▶ [EXERCISE OBJECTIVE]:
Print the listing exactly as it stands. Skip every picture.

.....

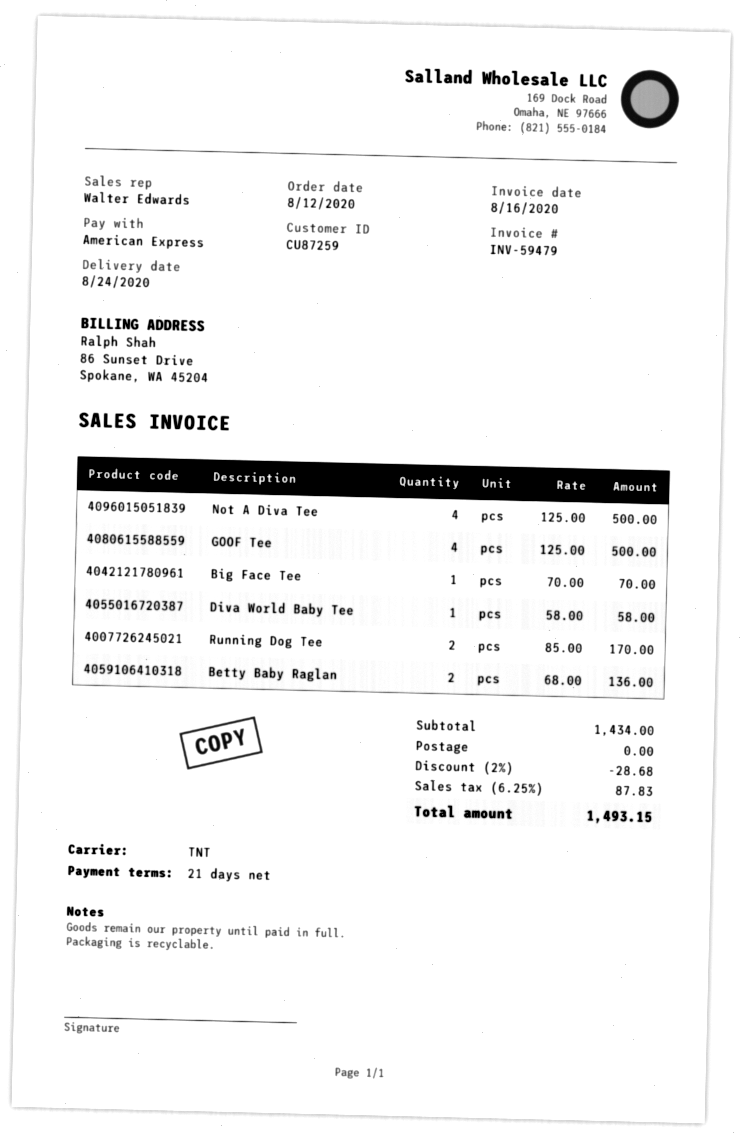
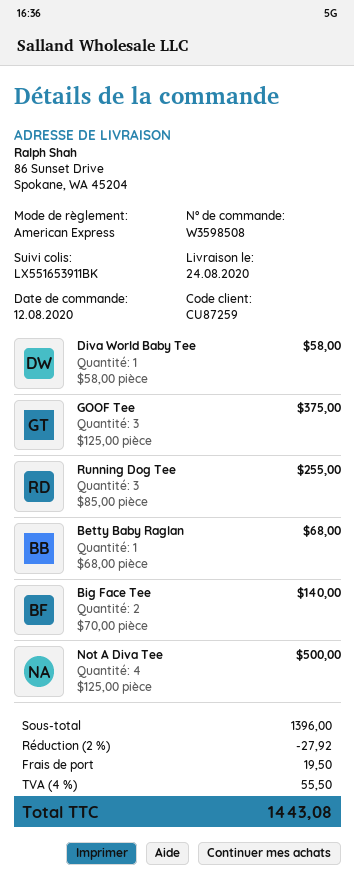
GOOF Tee: 4 x 125.00 = 500.00 -> 3 x 125.00 = 375.00
Big Face Tee: 1 x 70.00 = 70.00 -> 2 x 70.00 = 140.00
Running Dog Tee: 2 x 85.00 = 170.00 -> 3 x 85.00 = 255.00
Betty Baby Raglan: 2 x 68.00 = 136.00 -> 1 x 68.00 = 68.00
subtotal: 1434.00 -> 1396.00
discount: 2% = 28.68 -> 2% = 27.92
shipping: 0.00 -> 19.50
tax: 6.25% = 87.83 -> 4% = 55.50
total: 1493.15 -> 1443.08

.....

▶ [EXPECTED ANSWER]:
GOOF Tee: 4 x 125.00 = 500.00 -> 3 x 125.00 = 375.00
Big Face Tee: 1 x 70.00 = 70.00 -> 2 x 70.00 = 140.00
Running Dog Tee: 2 x 85.00 = 170.00 -> 3 x 85.00 = 255.00
Betty Baby Raglan: 2 x 68.00 = 136.00 -> 1 x 68.00 = 68.00
subtotal: 1434.00 -> 1396.00
discount: 2% = 28.68 -> 2% = 27.92
shipping: 0.00 -> 19.50
tax: 6.25% = 87.83 -> 4% = 55.50
total: 1493.15 -> 1443.08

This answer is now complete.